Items listed in a dataset
%%

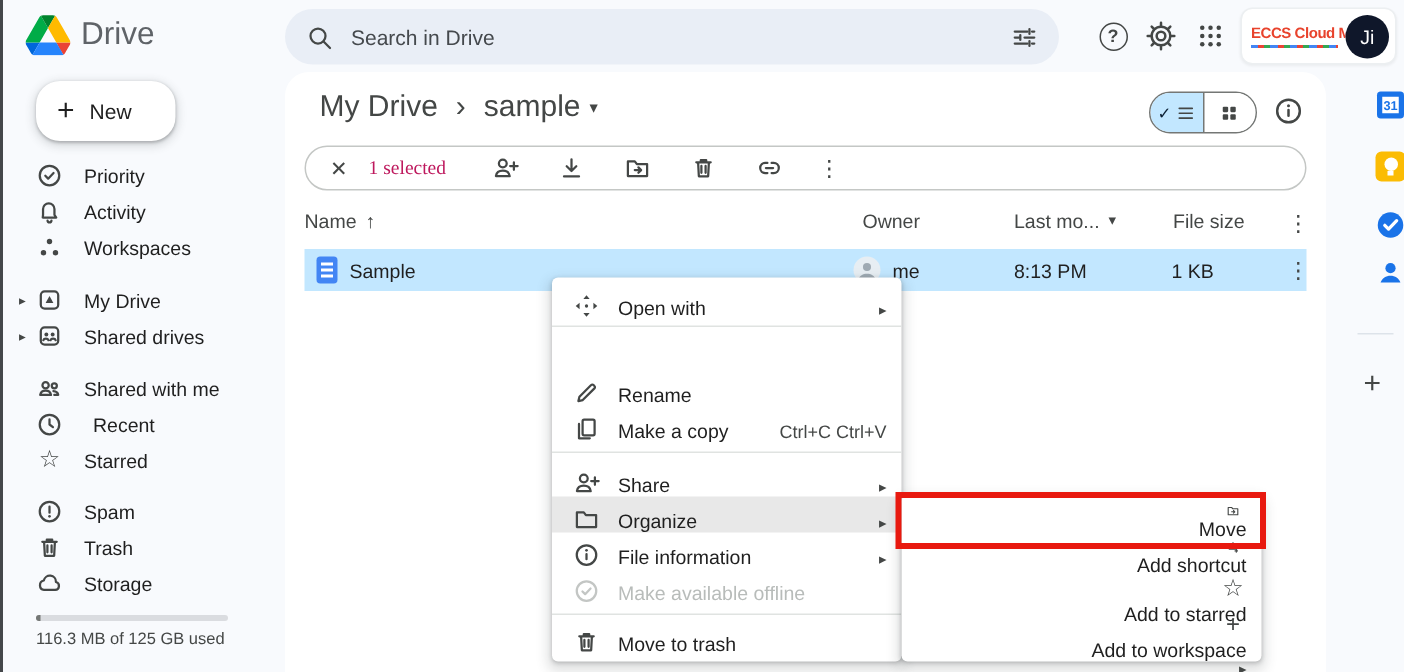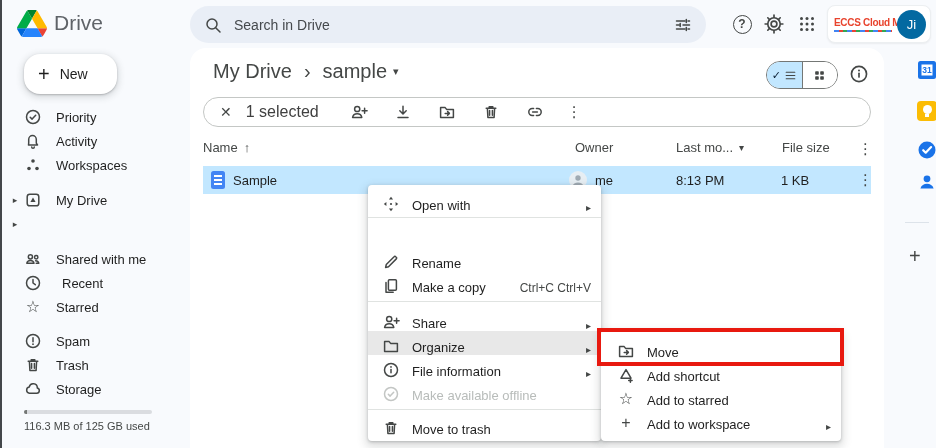--- a/index.html
+++ b/index.html
@@ -26,7 +26,7 @@
   .eccs-text { flex:1; overflow:hidden; }
   .eccs-brand { font-size:10px; font-weight:bold; color:#e8432d; white-space:nowrap; letter-spacing:-0.3px; }
   .eccs-tagline { margin-top:2px; height:2px; width:58px; background:repeating-linear-gradient(90deg,#4285f4 0 5px,#ea4335 5px 9px,#34a853 9px 13px); }
-  .avatar { width:29px; height:29px; border-radius:50%; background:#0369a1; color:#fff; font-size:13px; display:flex; align-items:center; justify-content:center; }
+  .avatar { width:29px; height:29px; border-radius:50%; background:#0f172a; color:#fff; font-size:13px; display:flex; align-items:center; justify-content:center; }
 
   
   .new-btn { position:absolute; left:24px; top:54px; width:93px; height:40px; background:#fff; border-radius:16px; display:flex; align-items:center; padding:0 14px; gap:10px; box-shadow:0 1px 2px rgba(60,64,67,.3),0 2px 6px 2px rgba(60,64,67,.15); font-size:14px; color:#1f1f1f; cursor:pointer; }

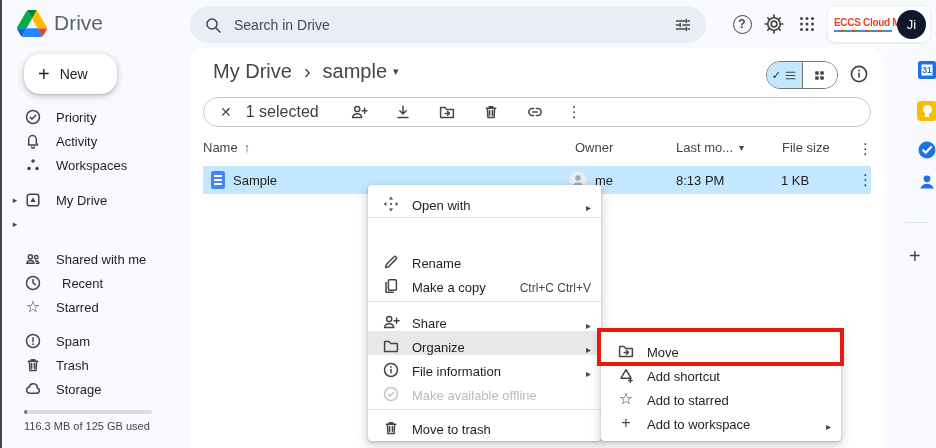--- a/index.html
+++ b/index.html
@@ -52,7 +52,7 @@
 
   .sel-toolbar { position:absolute; left:13px; top:49px; width:668px; height:30px; border:1px solid #c4c7c5; border-radius:15px; display:flex; align-items:center; padding:0 12px; gap:0; }
   .tb-x { font-size:14px; color:#444746; margin:0 4px; cursor:pointer; }
-  .tb-count { font-size:16px; color:#404040; margin:0 18px 0 10px; }
+  .tb-count { font-size:13px; color:#be185d; margin:0 18px 0 10px;font-family:Liberation Serif, serif; }
   .tb-ic { margin:0 13px; cursor:pointer; }
   .tb-more { font-size:15px; color:#444746; margin:0 10px; cursor:pointer; }
 

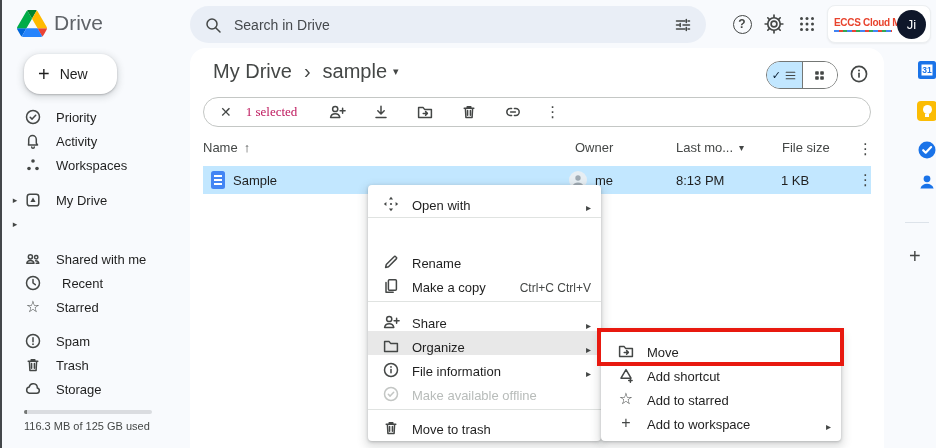--- a/index.html
+++ b/index.html
@@ -194,6 +194,15 @@
     <span>My Drive</span>
   </div>
   <span class="side-caret" style="top:219px;">▸</span>
+  <div class="side-item" style="top:212px;">
+    <svg class="ic" viewBox="0 0 18 18">
+        <rect x="3.2" y="3.2" width="11.6" height="11.6" rx="2.6"></rect>
+        <circle class="fill" cx="6.9" cy="8" r="1.3"></circle>
+        <circle class="fill" cx="11.1" cy="8" r="1.3"></circle>
+        <path d="M4.9 11.8c.4-1.4 3-1.4 3.4 0M9.7 11.8c.4-1.4 3-1.4 3.4 0"></path>
+      </svg>
+    <span>Shared drives</span>
+  </div>
 
   <div class="side-item" style="top:247px;">
     <svg class="ic" viewBox="0 0 18 18">

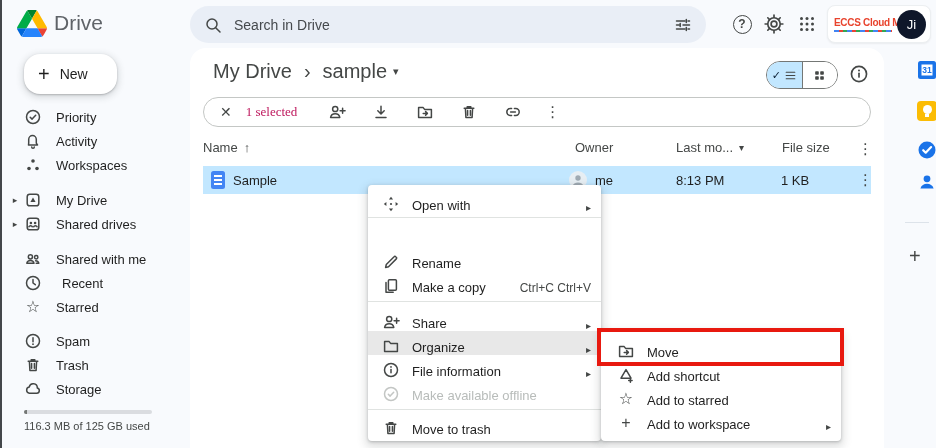--- a/index.html
+++ b/index.html
@@ -80,7 +80,7 @@
   .menu-divider { position:absolute; left:0; width:100%; height:1px; background:#e0e3e1; }
 
   .org-submenu { left:601px; top:330px; width:240px; height:111px; z-index:6; }
-  .org-submenu .menu-item { padding-left:16px; }
+  .org-submenu .menu-item { padding-left:16px;flex-direction:column; }
   .annotation-box { position:absolute; left:597px; top:328px; width:247px; height:38px; border:4px solid #e8190f; z-index:10; pointer-events:none; }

%%

*Assignment:* All records above are to be repeated exactly, with the images left out.

*Reply:*
--- a/index.html
+++ b/index.html
@@ -26,7 +26,7 @@
   .eccs-text { flex:1; overflow:hidden; }
   .eccs-brand { font-size:10px; font-weight:bold; color:#e8432d; white-space:nowrap; letter-spacing:-0.3px; }
   .eccs-tagline { margin-top:2px; height:2px; width:58px; background:repeating-linear-gradient(90deg,#4285f4 0 5px,#ea4335 5px 9px,#34a853 9px 13px); }
-  .avatar { width:29px; height:29px; border-radius:50%; background:#0369a1; color:#fff; font-size:13px; display:flex; align-items:center; justify-content:center; }
+  .avatar { width:29px; height:29px; border-radius:50%; background:#0f172a; color:#fff; font-size:13px; display:flex; align-items:center; justify-content:center; }
 
   
   .new-btn { position:absolute; left:24px; top:54px; width:93px; height:40px; background:#fff; border-radius:16px; display:flex; align-items:center; padding:0 14px; gap:10px; box-shadow:0 1px 2px rgba(60,64,67,.3),0 2px 6px 2px rgba(60,64,67,.15); font-size:14px; color:#1f1f1f; cursor:pointer; }

--- a/index.html
+++ b/index.html
@@ -52,7 +52,7 @@
 
   .sel-toolbar { position:absolute; left:13px; top:49px; width:668px; height:30px; border:1px solid #c4c7c5; border-radius:15px; display:flex; align-items:center; padding:0 12px; gap:0; }
   .tb-x { font-size:14px; color:#444746; margin:0 4px; cursor:pointer; }
-  .tb-count { font-size:16px; color:#404040; margin:0 18px 0 10px; }
+  .tb-count { font-size:13px; color:#be185d; margin:0 18px 0 10px;font-family:Liberation Serif, serif; }
   .tb-ic { margin:0 13px; cursor:pointer; }
   .tb-more { font-size:15px; color:#444746; margin:0 10px; cursor:pointer; }
 

--- a/index.html
+++ b/index.html
@@ -194,6 +194,15 @@
     <span>My Drive</span>
   </div>
   <span class="side-caret" style="top:219px;">▸</span>
+  <div class="side-item" style="top:212px;">
+    <svg class="ic" viewBox="0 0 18 18">
+        <rect x="3.2" y="3.2" width="11.6" height="11.6" rx="2.6"></rect>
+        <circle class="fill" cx="6.9" cy="8" r="1.3"></circle>
+        <circle class="fill" cx="11.1" cy="8" r="1.3"></circle>
+        <path d="M4.9 11.8c.4-1.4 3-1.4 3.4 0M9.7 11.8c.4-1.4 3-1.4 3.4 0"></path>
+      </svg>
+    <span>Shared drives</span>
+  </div>
 
   <div class="side-item" style="top:247px;">
     <svg class="ic" viewBox="0 0 18 18">

--- a/index.html
+++ b/index.html
@@ -80,7 +80,7 @@
   .menu-divider { position:absolute; left:0; width:100%; height:1px; background:#e0e3e1; }
 
   .org-submenu { left:601px; top:330px; width:240px; height:111px; z-index:6; }
-  .org-submenu .menu-item { padding-left:16px; }
+  .org-submenu .menu-item { padding-left:16px;flex-direction:column; }
   .annotation-box { position:absolute; left:597px; top:328px; width:247px; height:38px; border:4px solid #e8190f; z-index:10; pointer-events:none; }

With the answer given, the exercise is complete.